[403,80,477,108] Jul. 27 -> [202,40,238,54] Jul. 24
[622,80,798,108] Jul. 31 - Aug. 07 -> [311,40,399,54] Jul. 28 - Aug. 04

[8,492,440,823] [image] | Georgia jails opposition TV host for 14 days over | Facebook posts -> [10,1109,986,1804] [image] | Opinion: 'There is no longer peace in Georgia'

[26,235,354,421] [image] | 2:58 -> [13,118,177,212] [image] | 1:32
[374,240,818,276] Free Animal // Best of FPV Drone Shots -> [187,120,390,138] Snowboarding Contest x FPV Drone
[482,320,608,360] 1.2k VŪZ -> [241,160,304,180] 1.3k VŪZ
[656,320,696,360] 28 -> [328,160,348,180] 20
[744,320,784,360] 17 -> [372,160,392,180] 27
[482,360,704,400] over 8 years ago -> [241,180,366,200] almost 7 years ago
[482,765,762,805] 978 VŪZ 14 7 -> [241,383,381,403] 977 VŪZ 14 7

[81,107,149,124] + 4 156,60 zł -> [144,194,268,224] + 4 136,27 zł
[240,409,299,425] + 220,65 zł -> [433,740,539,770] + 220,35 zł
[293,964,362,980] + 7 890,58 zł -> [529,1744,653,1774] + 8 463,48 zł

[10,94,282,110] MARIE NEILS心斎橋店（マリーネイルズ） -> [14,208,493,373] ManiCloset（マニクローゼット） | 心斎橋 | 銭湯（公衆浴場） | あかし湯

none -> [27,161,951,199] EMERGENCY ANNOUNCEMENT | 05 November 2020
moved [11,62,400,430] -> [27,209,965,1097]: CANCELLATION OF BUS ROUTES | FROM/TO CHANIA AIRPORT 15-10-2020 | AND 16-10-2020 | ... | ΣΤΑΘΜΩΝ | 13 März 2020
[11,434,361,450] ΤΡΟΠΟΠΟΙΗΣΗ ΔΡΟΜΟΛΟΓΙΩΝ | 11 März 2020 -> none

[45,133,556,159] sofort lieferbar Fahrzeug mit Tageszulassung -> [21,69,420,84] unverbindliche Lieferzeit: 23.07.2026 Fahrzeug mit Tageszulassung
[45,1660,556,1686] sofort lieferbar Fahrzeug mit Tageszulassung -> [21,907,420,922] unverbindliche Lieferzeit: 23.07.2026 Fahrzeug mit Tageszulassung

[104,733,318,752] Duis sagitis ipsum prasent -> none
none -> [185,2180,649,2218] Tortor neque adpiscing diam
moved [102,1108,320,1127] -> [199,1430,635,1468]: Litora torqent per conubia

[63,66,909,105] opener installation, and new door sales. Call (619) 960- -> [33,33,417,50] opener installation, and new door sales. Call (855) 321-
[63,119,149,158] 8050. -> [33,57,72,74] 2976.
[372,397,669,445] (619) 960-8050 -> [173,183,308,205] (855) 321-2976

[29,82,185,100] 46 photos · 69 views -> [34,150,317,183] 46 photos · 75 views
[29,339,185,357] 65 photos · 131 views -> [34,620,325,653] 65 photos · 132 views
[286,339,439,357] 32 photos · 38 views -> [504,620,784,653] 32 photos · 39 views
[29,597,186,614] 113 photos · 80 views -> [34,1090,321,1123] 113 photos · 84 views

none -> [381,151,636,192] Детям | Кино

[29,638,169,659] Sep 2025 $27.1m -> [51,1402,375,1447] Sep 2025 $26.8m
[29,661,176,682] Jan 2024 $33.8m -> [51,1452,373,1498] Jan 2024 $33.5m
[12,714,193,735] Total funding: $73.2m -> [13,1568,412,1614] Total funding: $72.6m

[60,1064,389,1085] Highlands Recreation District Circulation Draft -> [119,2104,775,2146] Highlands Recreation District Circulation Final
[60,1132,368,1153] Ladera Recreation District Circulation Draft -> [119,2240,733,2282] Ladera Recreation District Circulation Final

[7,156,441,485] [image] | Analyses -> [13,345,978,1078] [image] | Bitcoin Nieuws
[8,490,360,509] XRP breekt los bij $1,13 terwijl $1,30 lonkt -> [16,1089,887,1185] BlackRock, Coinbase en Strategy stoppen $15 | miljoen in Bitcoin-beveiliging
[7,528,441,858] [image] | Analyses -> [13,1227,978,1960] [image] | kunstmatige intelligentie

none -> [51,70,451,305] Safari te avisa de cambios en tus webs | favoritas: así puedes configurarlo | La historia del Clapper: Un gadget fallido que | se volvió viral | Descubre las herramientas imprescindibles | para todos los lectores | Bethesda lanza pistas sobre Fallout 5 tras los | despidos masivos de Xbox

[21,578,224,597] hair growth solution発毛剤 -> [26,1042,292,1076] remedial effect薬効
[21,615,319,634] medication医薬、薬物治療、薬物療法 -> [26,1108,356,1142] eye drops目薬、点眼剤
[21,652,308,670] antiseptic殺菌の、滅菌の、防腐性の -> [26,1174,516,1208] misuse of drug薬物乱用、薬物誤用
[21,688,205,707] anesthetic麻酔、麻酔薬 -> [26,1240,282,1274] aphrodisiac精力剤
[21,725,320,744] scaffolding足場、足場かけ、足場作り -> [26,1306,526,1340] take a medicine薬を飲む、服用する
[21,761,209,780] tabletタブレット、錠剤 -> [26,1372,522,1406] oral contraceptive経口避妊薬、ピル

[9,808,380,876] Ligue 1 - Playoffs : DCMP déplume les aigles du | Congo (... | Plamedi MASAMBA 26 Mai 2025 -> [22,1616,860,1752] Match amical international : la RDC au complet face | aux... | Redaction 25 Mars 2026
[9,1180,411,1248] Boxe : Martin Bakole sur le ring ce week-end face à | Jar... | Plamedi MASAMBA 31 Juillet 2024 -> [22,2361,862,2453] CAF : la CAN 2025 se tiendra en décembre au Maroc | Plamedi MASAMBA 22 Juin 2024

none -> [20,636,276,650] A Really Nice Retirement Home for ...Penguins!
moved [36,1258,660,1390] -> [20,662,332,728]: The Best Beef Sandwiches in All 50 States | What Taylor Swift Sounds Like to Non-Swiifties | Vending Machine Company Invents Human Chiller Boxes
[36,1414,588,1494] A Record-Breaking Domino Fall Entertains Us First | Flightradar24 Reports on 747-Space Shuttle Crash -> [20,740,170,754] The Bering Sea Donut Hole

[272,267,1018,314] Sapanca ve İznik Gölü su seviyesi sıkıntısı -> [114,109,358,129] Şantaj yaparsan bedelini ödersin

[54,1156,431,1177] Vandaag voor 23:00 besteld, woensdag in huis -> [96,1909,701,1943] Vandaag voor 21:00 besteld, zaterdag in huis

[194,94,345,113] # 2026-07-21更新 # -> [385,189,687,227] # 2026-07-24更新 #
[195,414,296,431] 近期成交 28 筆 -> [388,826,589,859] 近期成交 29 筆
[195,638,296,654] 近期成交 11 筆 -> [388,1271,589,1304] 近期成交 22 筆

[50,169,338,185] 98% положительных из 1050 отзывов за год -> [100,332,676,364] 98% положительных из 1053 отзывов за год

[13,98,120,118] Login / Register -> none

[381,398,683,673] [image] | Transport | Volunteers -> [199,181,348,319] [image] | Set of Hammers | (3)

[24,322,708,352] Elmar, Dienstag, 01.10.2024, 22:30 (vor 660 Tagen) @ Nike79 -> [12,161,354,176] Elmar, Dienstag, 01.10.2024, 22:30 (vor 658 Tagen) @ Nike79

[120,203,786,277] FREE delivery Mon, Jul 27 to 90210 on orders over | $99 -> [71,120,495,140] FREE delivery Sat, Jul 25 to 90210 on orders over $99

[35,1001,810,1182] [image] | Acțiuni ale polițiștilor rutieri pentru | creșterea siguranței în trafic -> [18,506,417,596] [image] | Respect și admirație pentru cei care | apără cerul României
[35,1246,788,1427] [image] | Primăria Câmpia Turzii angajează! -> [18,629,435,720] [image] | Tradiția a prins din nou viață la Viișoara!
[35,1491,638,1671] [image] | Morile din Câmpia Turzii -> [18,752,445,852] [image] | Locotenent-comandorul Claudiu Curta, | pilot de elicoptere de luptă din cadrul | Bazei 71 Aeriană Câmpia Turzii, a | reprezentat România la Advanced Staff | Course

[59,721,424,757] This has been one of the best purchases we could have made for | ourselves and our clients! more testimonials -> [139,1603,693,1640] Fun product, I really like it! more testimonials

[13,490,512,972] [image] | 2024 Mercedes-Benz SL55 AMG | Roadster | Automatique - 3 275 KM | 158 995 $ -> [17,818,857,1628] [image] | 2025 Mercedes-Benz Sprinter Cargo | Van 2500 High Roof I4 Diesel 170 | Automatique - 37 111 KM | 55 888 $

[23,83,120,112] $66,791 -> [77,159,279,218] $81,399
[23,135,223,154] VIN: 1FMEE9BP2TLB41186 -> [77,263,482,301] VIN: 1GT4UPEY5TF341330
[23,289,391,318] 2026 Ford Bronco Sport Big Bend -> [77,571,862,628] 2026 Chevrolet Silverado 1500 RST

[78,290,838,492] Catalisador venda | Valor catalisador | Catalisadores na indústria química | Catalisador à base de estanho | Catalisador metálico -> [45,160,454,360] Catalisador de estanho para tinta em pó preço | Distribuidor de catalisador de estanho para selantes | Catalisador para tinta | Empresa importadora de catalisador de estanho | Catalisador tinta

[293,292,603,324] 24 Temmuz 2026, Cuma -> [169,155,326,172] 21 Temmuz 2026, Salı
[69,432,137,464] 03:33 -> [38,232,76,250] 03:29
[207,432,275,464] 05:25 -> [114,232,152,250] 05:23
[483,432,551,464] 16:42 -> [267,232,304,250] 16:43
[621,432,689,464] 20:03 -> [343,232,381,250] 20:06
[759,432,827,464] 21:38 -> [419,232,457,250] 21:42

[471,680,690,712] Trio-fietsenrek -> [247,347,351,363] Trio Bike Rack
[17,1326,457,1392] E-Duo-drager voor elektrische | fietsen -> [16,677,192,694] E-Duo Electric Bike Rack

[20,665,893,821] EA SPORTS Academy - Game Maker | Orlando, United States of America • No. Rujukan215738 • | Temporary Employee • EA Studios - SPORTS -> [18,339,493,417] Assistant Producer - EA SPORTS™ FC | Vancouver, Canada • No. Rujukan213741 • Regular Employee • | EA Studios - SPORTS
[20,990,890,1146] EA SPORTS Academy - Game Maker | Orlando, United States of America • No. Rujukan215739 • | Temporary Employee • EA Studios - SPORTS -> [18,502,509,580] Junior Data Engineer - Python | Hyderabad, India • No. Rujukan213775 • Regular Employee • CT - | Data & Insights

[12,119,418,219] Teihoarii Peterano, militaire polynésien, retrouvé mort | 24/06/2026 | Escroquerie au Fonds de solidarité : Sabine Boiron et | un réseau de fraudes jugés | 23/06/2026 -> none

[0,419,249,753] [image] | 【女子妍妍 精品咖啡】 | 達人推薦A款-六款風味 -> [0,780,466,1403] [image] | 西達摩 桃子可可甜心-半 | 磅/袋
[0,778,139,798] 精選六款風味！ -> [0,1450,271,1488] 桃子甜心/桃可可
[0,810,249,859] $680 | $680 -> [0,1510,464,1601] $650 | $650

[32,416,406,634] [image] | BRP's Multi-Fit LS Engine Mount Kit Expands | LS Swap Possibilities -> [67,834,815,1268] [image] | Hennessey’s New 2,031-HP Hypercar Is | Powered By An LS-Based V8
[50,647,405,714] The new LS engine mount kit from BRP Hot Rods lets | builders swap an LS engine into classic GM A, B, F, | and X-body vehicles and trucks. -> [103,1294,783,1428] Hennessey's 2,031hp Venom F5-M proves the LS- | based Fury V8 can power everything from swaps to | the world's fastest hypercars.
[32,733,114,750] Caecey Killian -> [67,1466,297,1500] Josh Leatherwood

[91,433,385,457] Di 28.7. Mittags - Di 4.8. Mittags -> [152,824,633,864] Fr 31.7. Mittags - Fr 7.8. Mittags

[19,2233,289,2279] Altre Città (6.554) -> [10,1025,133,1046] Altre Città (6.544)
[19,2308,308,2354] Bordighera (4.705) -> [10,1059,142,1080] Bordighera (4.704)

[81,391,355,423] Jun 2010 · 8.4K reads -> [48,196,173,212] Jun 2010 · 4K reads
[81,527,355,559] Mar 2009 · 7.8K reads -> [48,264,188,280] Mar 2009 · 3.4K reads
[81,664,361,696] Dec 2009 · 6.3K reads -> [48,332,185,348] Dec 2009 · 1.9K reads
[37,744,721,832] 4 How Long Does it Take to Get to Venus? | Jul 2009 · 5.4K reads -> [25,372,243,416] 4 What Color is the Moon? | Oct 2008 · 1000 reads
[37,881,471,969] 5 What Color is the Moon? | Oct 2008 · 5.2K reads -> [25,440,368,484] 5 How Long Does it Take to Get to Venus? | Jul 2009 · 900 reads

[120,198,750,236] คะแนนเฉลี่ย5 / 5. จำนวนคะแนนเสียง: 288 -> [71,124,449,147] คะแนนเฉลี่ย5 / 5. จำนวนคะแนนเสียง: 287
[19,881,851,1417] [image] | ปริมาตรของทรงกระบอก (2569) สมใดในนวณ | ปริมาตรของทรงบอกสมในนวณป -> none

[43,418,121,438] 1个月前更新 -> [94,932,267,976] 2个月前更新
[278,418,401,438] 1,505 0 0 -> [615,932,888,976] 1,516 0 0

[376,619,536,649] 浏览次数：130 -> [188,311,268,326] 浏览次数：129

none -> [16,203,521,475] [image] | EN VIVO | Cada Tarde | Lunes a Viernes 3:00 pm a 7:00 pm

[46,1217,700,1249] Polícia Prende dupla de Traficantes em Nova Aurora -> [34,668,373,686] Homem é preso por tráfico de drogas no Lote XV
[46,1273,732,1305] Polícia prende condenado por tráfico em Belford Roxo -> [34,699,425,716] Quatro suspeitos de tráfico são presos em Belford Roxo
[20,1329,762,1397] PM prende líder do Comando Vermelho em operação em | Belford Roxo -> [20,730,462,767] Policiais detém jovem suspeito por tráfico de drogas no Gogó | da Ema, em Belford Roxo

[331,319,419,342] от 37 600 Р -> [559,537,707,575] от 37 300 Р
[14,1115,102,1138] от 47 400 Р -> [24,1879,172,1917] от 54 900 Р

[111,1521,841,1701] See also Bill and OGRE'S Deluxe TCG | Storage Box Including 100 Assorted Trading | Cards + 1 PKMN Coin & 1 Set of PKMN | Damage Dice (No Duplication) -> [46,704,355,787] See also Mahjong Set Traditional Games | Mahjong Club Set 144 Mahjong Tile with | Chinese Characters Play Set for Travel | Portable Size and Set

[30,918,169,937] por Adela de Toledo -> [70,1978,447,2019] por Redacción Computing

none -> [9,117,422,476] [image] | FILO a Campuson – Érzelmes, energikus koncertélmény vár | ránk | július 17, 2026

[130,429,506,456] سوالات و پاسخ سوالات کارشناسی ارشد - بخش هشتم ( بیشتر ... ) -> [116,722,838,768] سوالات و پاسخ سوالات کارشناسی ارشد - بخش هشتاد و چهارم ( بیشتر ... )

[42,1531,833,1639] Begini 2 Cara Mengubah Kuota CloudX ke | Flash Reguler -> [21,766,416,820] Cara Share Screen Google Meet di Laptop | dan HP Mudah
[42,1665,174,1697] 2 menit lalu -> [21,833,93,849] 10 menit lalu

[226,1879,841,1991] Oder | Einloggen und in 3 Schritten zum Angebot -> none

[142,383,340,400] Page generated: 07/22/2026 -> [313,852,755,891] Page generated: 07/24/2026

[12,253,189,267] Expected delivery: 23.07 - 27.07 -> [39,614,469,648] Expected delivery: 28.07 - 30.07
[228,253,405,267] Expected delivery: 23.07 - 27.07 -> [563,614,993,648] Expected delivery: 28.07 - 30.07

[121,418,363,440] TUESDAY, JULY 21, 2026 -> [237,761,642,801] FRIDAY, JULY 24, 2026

*-*-*

• About this task
The reply should hold only the lines of the listing above starting at the line containing "[21,725,320,744] scaffolding足場、足場かけ、足場作り ->" and ending at the line containing "[35,1001,810,1182] [image] |", exactly as written.

• Exercise output
[21,725,320,744] scaffolding足場、足場かけ、足場作り -> [26,1306,526,1340] take a medicine薬を飲む、服用する
[21,761,209,780] tabletタブレット、錠剤 -> [26,1372,522,1406] oral contraceptive経口避妊薬、ピル

[9,808,380,876] Ligue 1 - Playoffs : DCMP déplume les aigles du | Congo (... | Plamedi MASAMBA 26 Mai 2025 -> [22,1616,860,1752] Match amical international : la RDC au complet face | aux... | Redaction 25 Mars 2026
[9,1180,411,1248] Boxe : Martin Bakole sur le ring ce week-end face à | Jar... | Plamedi MASAMBA 31 Juillet 2024 -> [22,2361,862,2453] CAF : la CAN 2025 se tiendra en décembre au Maroc | Plamedi MASAMBA 22 Juin 2024

none -> [20,636,276,650] A Really Nice Retirement Home for ...Penguins!
moved [36,1258,660,1390] -> [20,662,332,728]: The Best Beef Sandwiches in All 50 States | What Taylor Swift Sounds Like to Non-Swiifties | Vending Machine Company Invents Human Chiller Boxes
[36,1414,588,1494] A Record-Breaking Domino Fall Entertains Us First | Flightradar24 Reports on 747-Space Shuttle Crash -> [20,740,170,754] The Bering Sea Donut Hole

[272,267,1018,314] Sapanca ve İznik Gölü su seviyesi sıkıntısı -> [114,109,358,129] Şantaj yaparsan bedelini ödersin

[54,1156,431,1177] Vandaag voor 23:00 besteld, woensdag in huis -> [96,1909,701,1943] Vandaag voor 21:00 besteld, zaterdag in huis

[194,94,345,113] # 2026-07-21更新 # -> [385,189,687,227] # 2026-07-24更新 #
[195,414,296,431] 近期成交 28 筆 -> [388,826,589,859] 近期成交 29 筆
[195,638,296,654] 近期成交 11 筆 -> [388,1271,589,1304] 近期成交 22 筆

[50,169,338,185] 98% положительных из 1050 отзывов за год -> [100,332,676,364] 98% положительных из 1053 отзывов за год

[13,98,120,118] Login / Register -> none

[381,398,683,673] [image] | Transport | Volunteers -> [199,181,348,319] [image] | Set of Hammers | (3)

[24,322,708,352] Elmar, Dienstag, 01.10.2024, 22:30 (vor 660 Tagen) @ Nike79 -> [12,161,354,176] Elmar, Dienstag, 01.10.2024, 22:30 (vor 658 Tagen) @ Nike79

[120,203,786,277] FREE delivery Mon, Jul 27 to 90210 on orders over | $99 -> [71,120,495,140] FREE delivery Sat, Jul 25 to 90210 on orders over $99

[35,1001,810,1182] [image] | Acțiuni ale polițiștilor rutieri pentru | creșterea siguranței în trafic -> [18,506,417,596] [image] | Respect și admirație pentru cei care | apără cerul României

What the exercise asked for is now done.